Indexing documents

Cortex Click provides document indexing APIs and SDKs that simplify ingesting your knowledge base. These tools take care of cleaning the input data and chunking it for optimal consumption by the intelligent content engine. They store the raw input while also vectorizing it to enable real-time search capabilities. Additionally, these tools ensure that the data remains up to date as changes occur.

Documents are identified by a documentId property, and can optionally include imageUrl and url metadata that is used to insert images and URL citations (cross-linking) into generated content and answers. Content with cross-linking, citations, and images tends to be higher performing, so include these fields wherever possible.

To request support for additional data formats and source, please open a GitHub issue or contact us.

Upserting documents directly

Batches of documents can be submitted directly via the batch upsert endpoint. It includes support for the following formats:

  • text (.txt)
  • markdown (.md and .mdx)
  • JSON
  • .docx files
  • web scraping urls and sitemaps

Uploading markdown documents into a catalog:

const catalog = await client.getCatalog("github-markdown");
 
const docs: TextDocument[] = [
  {
    documentId: "1",
    contentType: "markdown",
    content: "# some markdown",
    url: "https://foo.com",
    imageUrl: "https://foo.com/image.jpg",
  },
  {
    documentId: "2",
    contentType: "markdown",
    content: "# some more markdown",
    url: "https://foo.com/2",
    imageUrl: "https://foo.com/image2.jpg",
  },
];
 
await catalog.upsertDocuments(docs);

Scraping an entire website via the sitemap and uploading it to your catalog:

const catalog = await client.getCatalog();
 
const sitemap: SitemapDocument = {
  sitemapUrl: "https://acme.com/sitemap.xml",
  contentType: "sitemap-url",
};
 
await catalog.upsertDocuments([sitemap]);

See the batch upsert documentation for more details.

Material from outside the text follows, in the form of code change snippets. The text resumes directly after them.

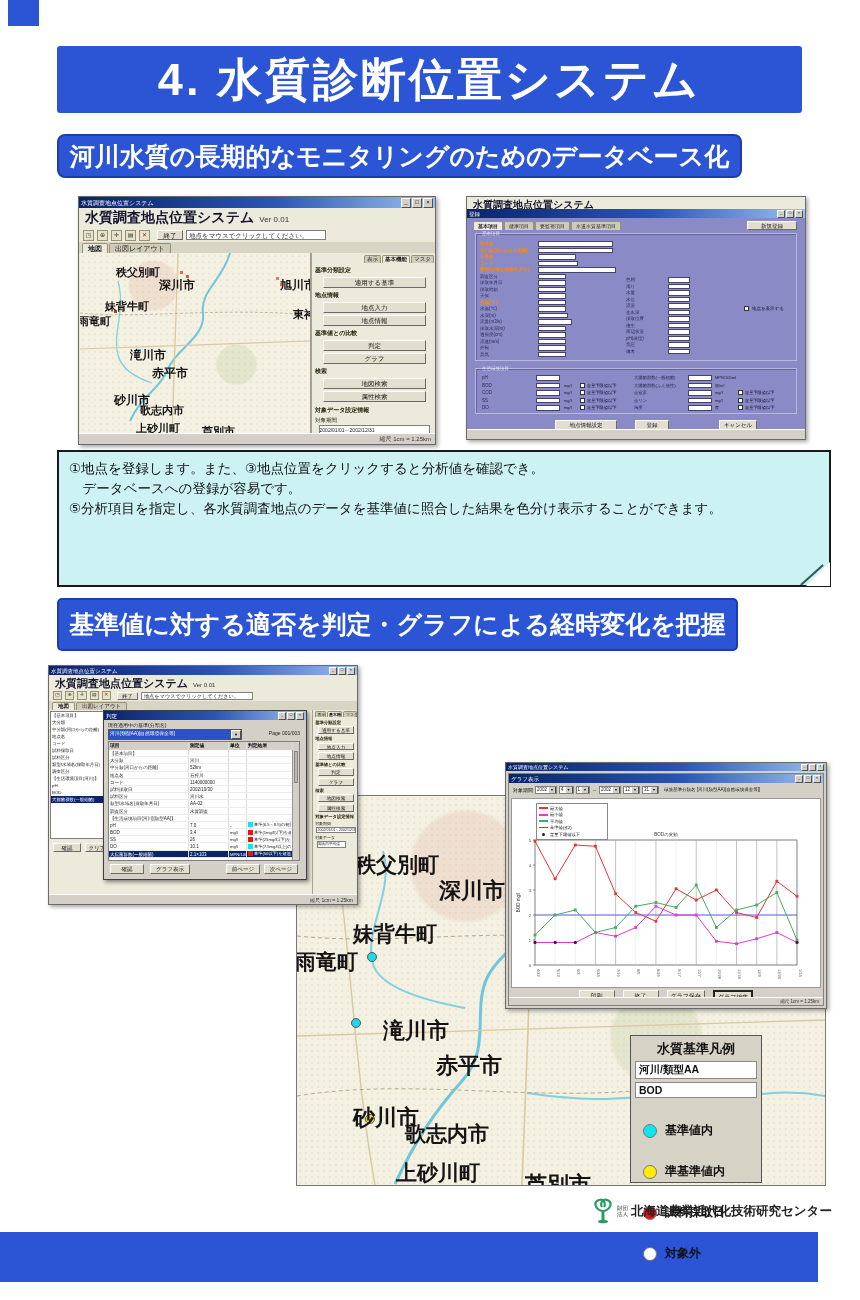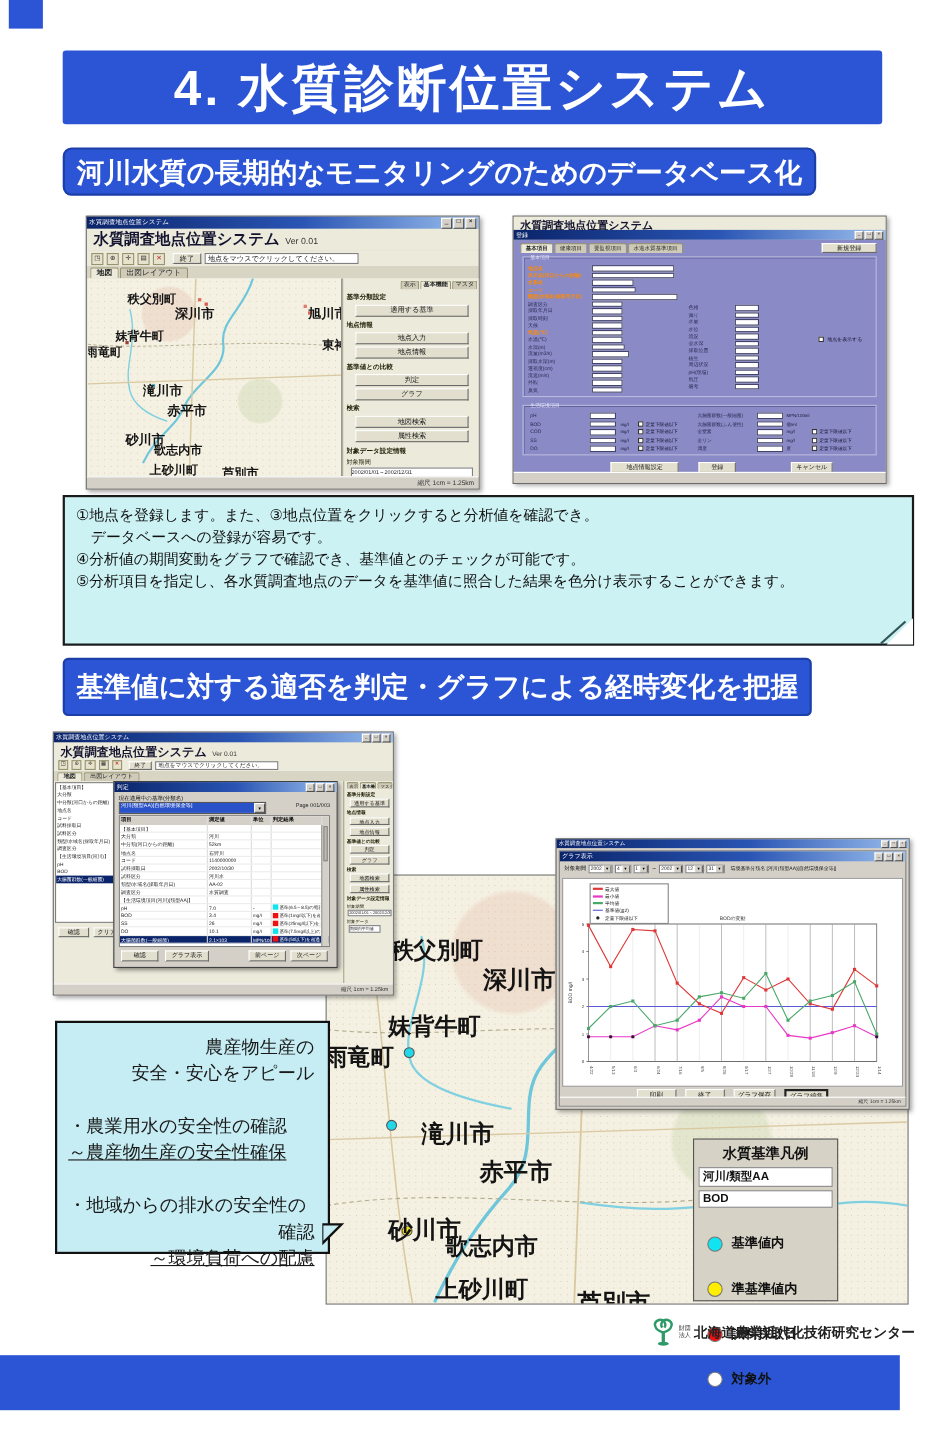--- a/index.html
+++ b/index.html
@@ -298,21 +298,20 @@
         <span class="btn" style="position: absolute; left: 168px; top: 202px; width: 34px; height: 10px; font-size: 5.5px; line-height: 9px;">登録</span>
         <span class="btn" style="position: absolute; left: 252px; top: 202px; width: 38px; height: 10px; font-size: 5.5px; line-height: 9px;">キャンセル</span>
       </div>
       <div class="sbar" style="height: 10px; font-size: 5px; padding: 0px 4px;">
         <span></span>
       </div>
     </div>
   <div id="notes">
       <div class="note-line">①地点を登録します。また、③地点位置をクリックすると分析値を確認でき。</div>
       <div class="note-line">　データベースへの登録が容易です。</div>
-      <div class="note-line">④分析値の期間変動をグラフで確認でき、基準値とのチェックが可能です。</div>
       <div class="note-line">⑤分析項目を指定し、各水質調査地点のデータを基準値に照合した結果を色分け表示することができます。</div>
       <div class="fold-tri"></div>
       <div class="fold-edge"></div>
     </div>
   <div id="sub2" class="banner">基準値に対する適否を判定・グラフによる経時変化を把握</div>
   <div id="bigmap" class="map">
       <svg width="528" height="389" style="position:absolute;left:0;top:0;">
         <path d="M305,0 C290,35 255,55 258,90 C261,125 205,150 190,182 C175,214 195,252 165,285 C138,315 118,345 98,388" stroke="#6ec6da" stroke-width="3" fill="none"></path>
         <path d="M86,55 C98,95 66,135 76,168 C83,192 130,205 168,212" stroke="#7fd0e0" stroke-width="2" fill="none"></path>
         <path d="M528,300 C460,288 430,312 385,302 C345,293 330,312 230,297" stroke="#7fd0e0" stroke-width="2" fill="none"></path>
@@ -706,33 +705,20 @@
           <span class="btn" style="min-width: 36px; height: 11px; font-size: 6px; line-height: 10px; padding: 0px 3px;">印刷</span>
           <span class="btn" style="min-width: 36px; height: 11px; font-size: 6px; line-height: 10px; padding: 0px 3px;">終了</span>
           <span class="btn" style="min-width: 36px; height: 11px; font-size: 6px; line-height: 10px; padding: 0px 3px;">グラフ保存</span>
           <span class="btn" style="min-width: 36px; height: 11px; font-size: 6px; line-height: 10px; padding: 0px 3px; border: 2px solid rgb(34, 34, 34);">グラフ編集</span>
         </div>
         <div class="sbar" style="height: 8px; font-size: 4.5px; padding: 0px 4px;">
           <span>縮尺 1cm = 1.25km</span>
         </div>
       </div>
     </div>
-  <div id="callout">
-      <div class="co-line" style="text-align: right;">農産物生産の</div>
-      <div class="co-line" style="text-align: right;">安全・安心をアピール</div>
-      <div class="co-line" style="text-align: left;"> </div>
-      <div class="co-line" style="text-align: left;">・農業用水の安全性の確認</div>
-      <div class="co-line" style="text-align: left; text-decoration: underline;">～農産物生産の安全性確保</div>
-      <div class="co-line" style="text-align: left;"> </div>
-      <div class="co-line" style="text-align: left;">・地域からの排水の安全性の</div>
-      <div class="co-line" style="text-align: right;">確認</div>
-      <div class="co-line" style="text-align: right; text-decoration: underline;">～環境負荷への配慮</div>
-      <div class="co-tail"></div>
-      <div class="co-tail2"></div>
-    </div>
   <div id="wq-legend">
       <div class="wql-title">水質基準凡例</div>
       <div class="wql-box">河川/類型AA</div>
       <div class="wql-box">BOD</div>
       <div class="wql-row">
         <span class="wql-dot" style="background: rgb(16, 228, 240);"></span>
         <span class="wql-lab">基準値内</span>
       </div>
       <div class="wql-row">
         <span class="wql-dot" style="background: rgb(255, 238, 0);"></span>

SDK indexers for common data types

The SDK also includes several client-side indexers that wrap the batch upsert endpoint to conveniently ingest common data sources in bulk. There is a fully-managed version of the web scraping indexer for scheduled updates, and more sources are actively in development.

A directory indexer that ingests a GitHub repo:

const catalog = await client.getCatalog("github-docs");
const rootDir = path.join(process.env.GITHUB_DOCS_ROOT_DIR, "content");
 
const gitHubDocsIndexer = new DirectoryIndexer(catalog, {
  rootDir,
  urlBase: "https://www.acme.com",
  // an optional function that maps directory structure to URLs on a website
  getUrl,
  // set document ID to URL
  getId: getUrl,
  // only include markdown
  includeFile(filePath) {
    return filePath.endsWith(".md");
  },
});
 
await gitHubDocsIndexer.index();
 
// getUrl specifies how to map documents on disk to public URLs
const getUrl = (docsPathList: string[], sitePathList: string[]) => {
  const fileName = sitePathList.pop();
  if (fileName === "_index.md") {
    return sitePathList.join("/");
  }
 
  return [...sitePathList, fileName].join("/").slice(0, -3);
};

Indexing a Shopify product catalog:

const catalog = await client.getCatalog("shopify-products");
 
const shopifyProductIndexer = catalog.shopifyIndexer({
  shopifyBaseUrl: "https://shopify-store-url.com",
});
 
await shopifyProductIndexer.index();